Tuttavia, come ho sostenuto altrove (S. Polci, Condivisione residenziale. Il Silver Cohousing per la qualità urbana e sociale in terza età, Carocci Editore, 2013) l’attenzione maggiore dovrebbe essere prestata ai pensionati e al loro fine mese sempre più difficile da raggiungere; alla moltitudine dei meno garantiti e capaci di reddito, che vivono con oneri crescenti in alloggi spesso fatiscenti e subiscono una solitudine strisciante, dettata anche dal tramonto della famiglia patriarcale. Per loro, attori con scarso potere d’acquisto della cosiddetta Silver economy, la condivisione di spazi e funzioni residenziali di nuova concezione, in cui consiste il cohousing, appare di vitale importanza. E da qualche tempo la questione sembra ricevere l’attenzione che merita, viste le innovative applicazioni sperimentate, soprattutto all’estero e solo episodicamente nel Belpaese dove, peraltro, potrebbero non essere necessarie nuove costruzioni ma basterebbe razionalizzare il già esistente.

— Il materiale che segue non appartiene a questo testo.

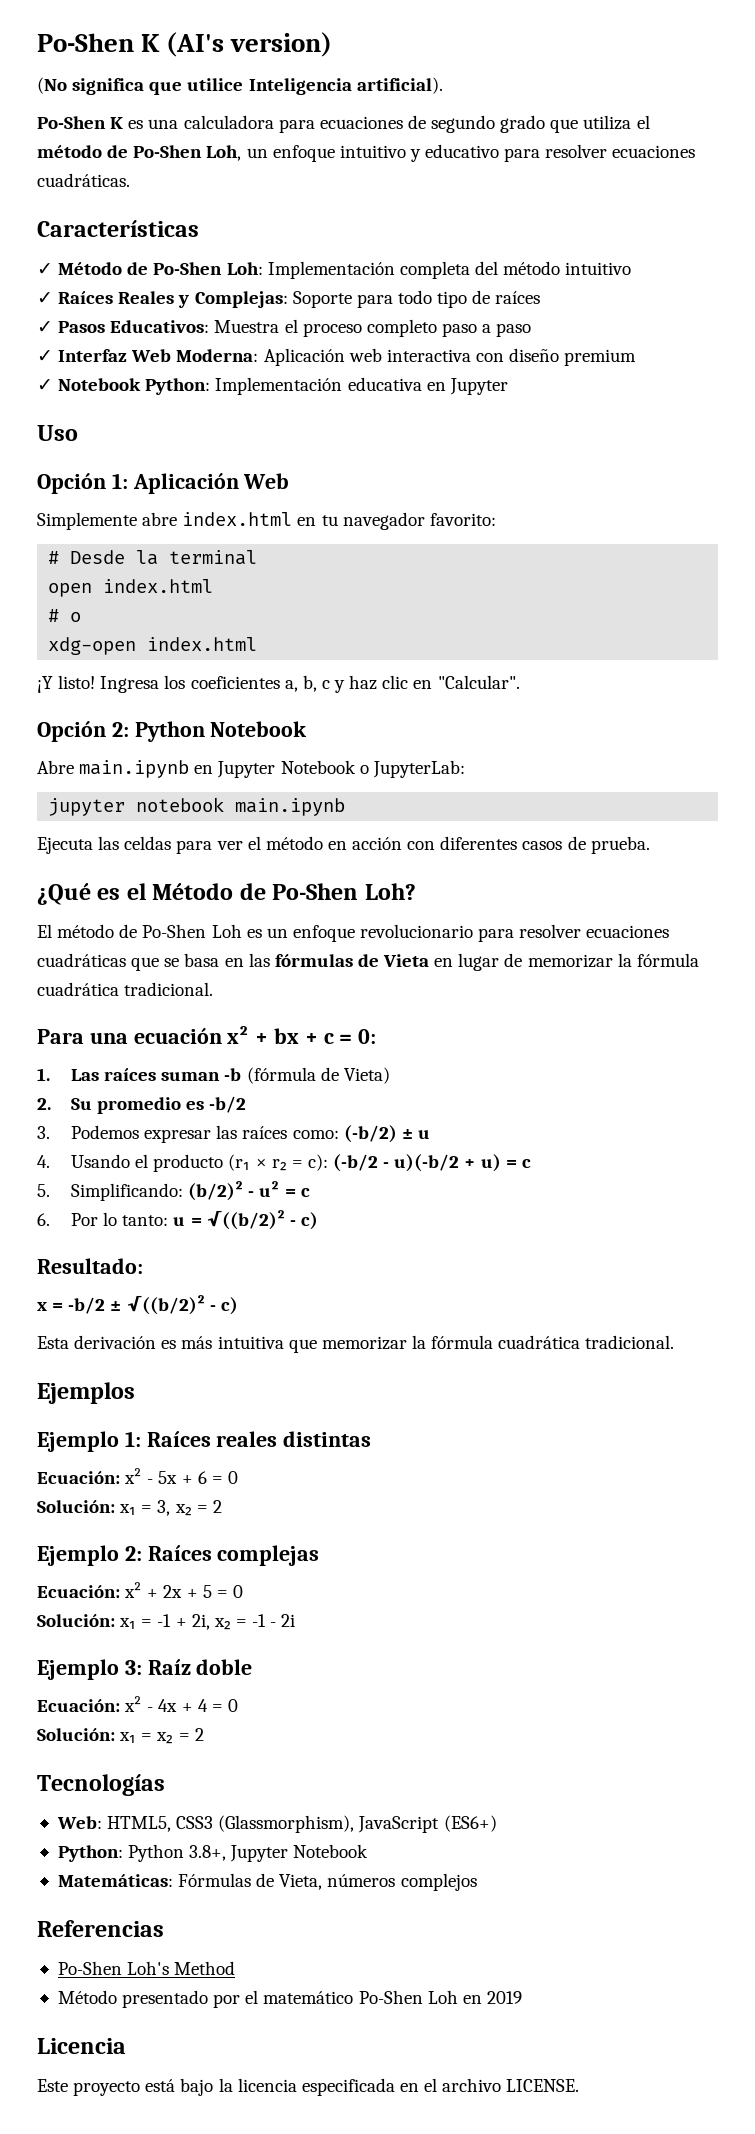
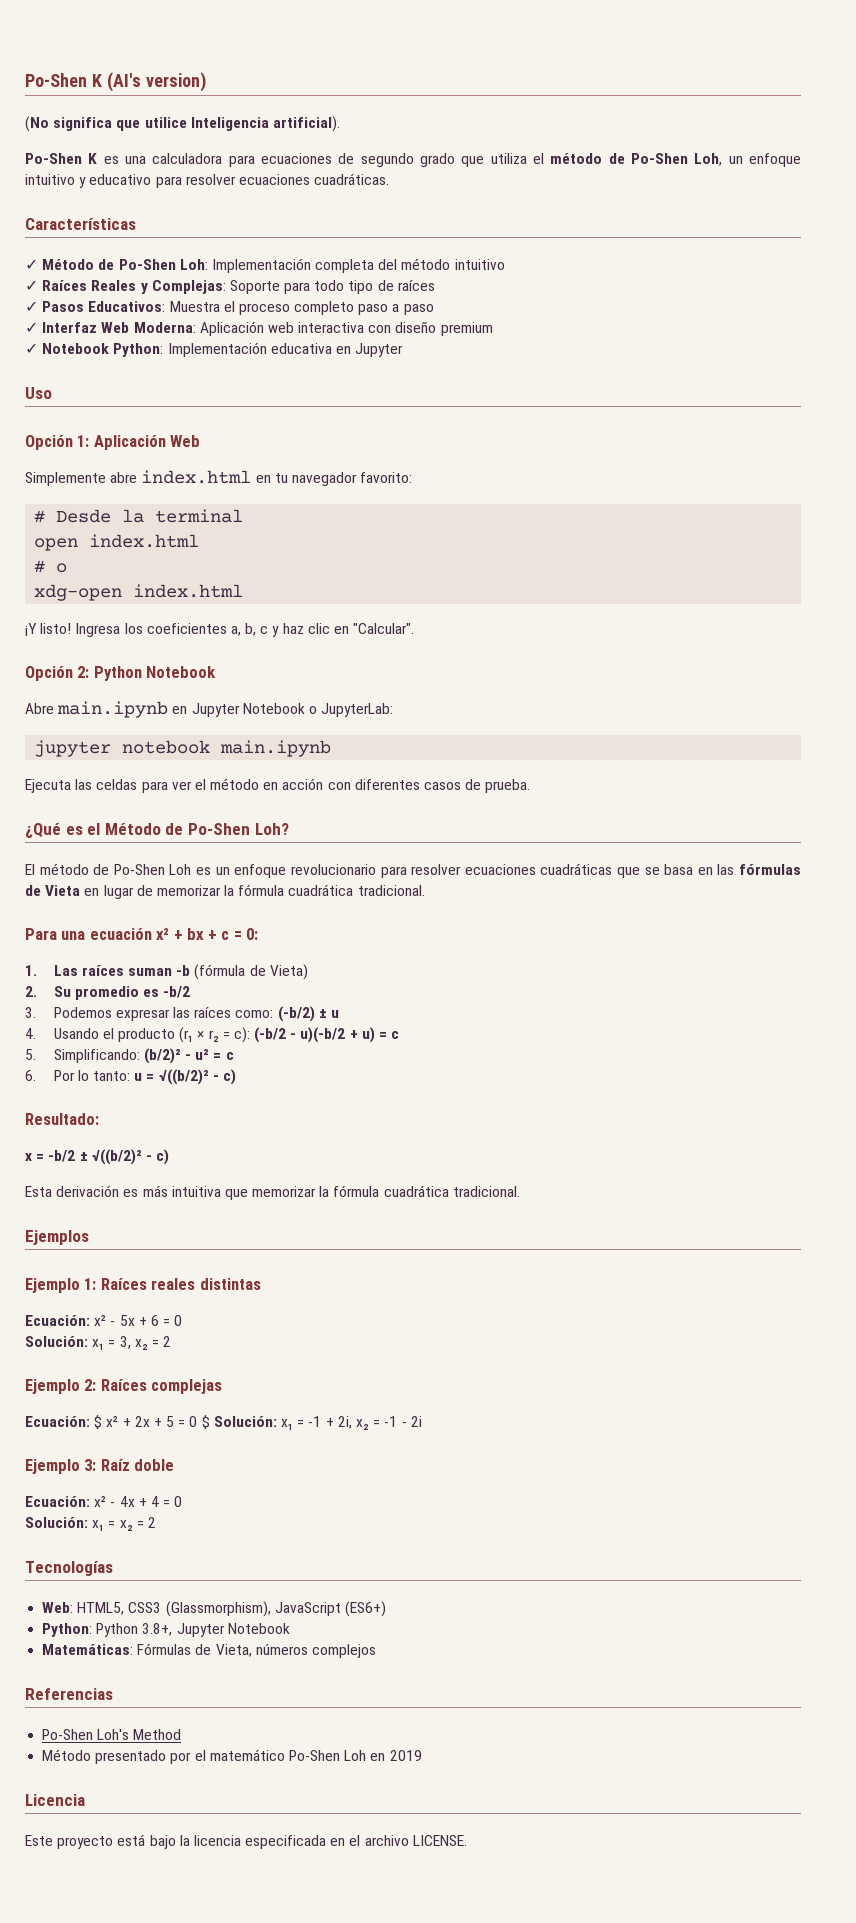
- Ecuación: x² + 2x + 5 = 0
- Solución: x₁ = -1 + 2i, x₂ = -1 - 2i
+ Ecuación: $ x² + 2x + 5 = 0 $ Solución: x₁ = -1 + 2i, x₂ = -1 - 2i

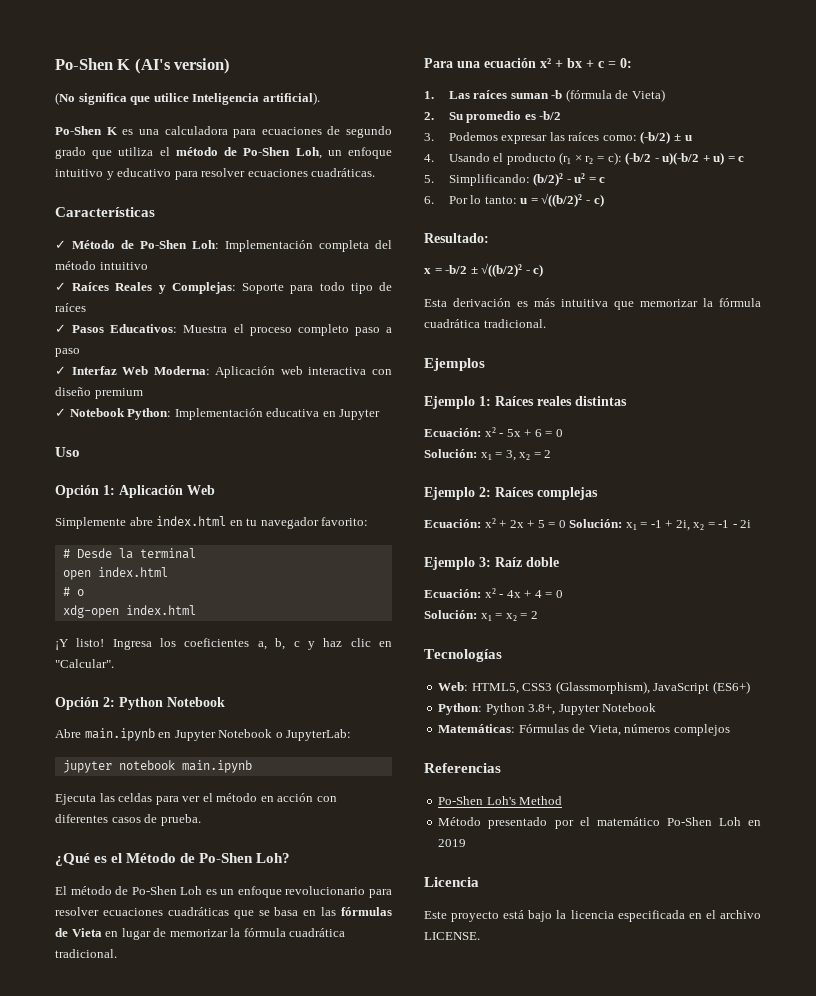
- Ecuación: $ x² + 2x + 5 = 0 $ Solución: x₁ = -1 + 2i, x₂ = -1 - 2i
+ Ecuación: x² + 2x + 5 = 0 Solución: x₁ = -1 + 2i, x₂ = -1 - 2i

Infatti potrebbe essere sufficiente abbattere e riedificare edifici con modalità sostenibili, rinaturalizzando e riorganizzando gli spazi urbani e rifuggendo da nuovi disordini urbanistici. Ove mancassero le capacità imprenditoriali o le risorse economiche necessarie per progetti residenziali sostitutivi di rigenerazione urbana – che in ogni caso richiedono tempi lunghi – si dovrebbe razionalizzare l’esistente, favorendo forme di condivisione immobiliare, soprattutto nei numerosi appartamenti di grande dimensione, tipici delle “palazzine” anni 1970/2000.

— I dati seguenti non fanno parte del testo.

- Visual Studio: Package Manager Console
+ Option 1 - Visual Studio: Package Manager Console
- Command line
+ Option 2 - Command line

E’ necessario cambiare cultura dell’abitare: nel secondo dopoguerra – “Piano Fanfani” – l’obiettivo era un vano per abitante – memori degli anni in cui la coabitazione costringeva famiglie intere in una sola stanza – ma oggi è ampiamente superata la media di due vani pro capite e, dunque, si pone il problema di come ottimizzare l’uso del patrimonio abitativo esistente, contrastando, al contempo, i mali molteplici (e costosi) della solitudine. La soluzione, a suo modo elementare, consiste nel considerare i beni immobiliari esistenti come beni razionalizzabili, parzialmente da condividere – ma nel pieno rispetto della privacy di ognuno – e da destinare a utilizzazioni che possono condurre a benefici significativi: possibilità di vivere in piena autonomia nei propri spazi essenziali (camera, bagno, spazio living); aumento del potere d’acquisto di una pensione modesta; godimento di una più efficace “assistenza attiva” da parte del servizio sociale, che vede concentrate le persone mature principalmente bisognose di assistenza; possibilità di evitare onerose e non necessarie ospedalizzazioni. Più in generale, tutti i benefici del ritorno a una maggiore socialità e condivisione.

Per meglio comprendere la rilevanza del fenomeno, esaminiamo brevemente alcuni dati. Nel 2030 saranno 2 miliardi di anziani nel mondo nel 2030. In Italia, negli ultimi 40 anni, gli over 65 sono più che raddoppiati (dal 9,5% ad oltre il 20%: 12 milioni e più): nel medesimo tempo la complessiva popolazione italiana è aumentata del 20%, quella anziana del 155%. Siamo quasi ad un anziano ogni 3 abitanti e i 20 genitori che vivono più a lungo non potranno, economicamente e socialmente, sostituire gli 11 figli che non nascono più! Più in dettaglio:

  • il numero di famiglie unipersonali è superiore a 7 milioni (oltre il 30% del totale);
  • le famiglie anziane unipersonali sono oltre 3,5 milioni;
  • le famiglie unipersonali over 75 anni sono oltre 2,3 milioni.
  • La condizione abitativa degli anziani, e in particolare degli anziani che vivono soli, evidenzia che:
  • il 32,70% degli anziani vive da solo in case di proprietà;
  • gli anziani che vivono soli, nel 61,2% dei casi posseggono un’abitazione con un numero di vani superiore a 4.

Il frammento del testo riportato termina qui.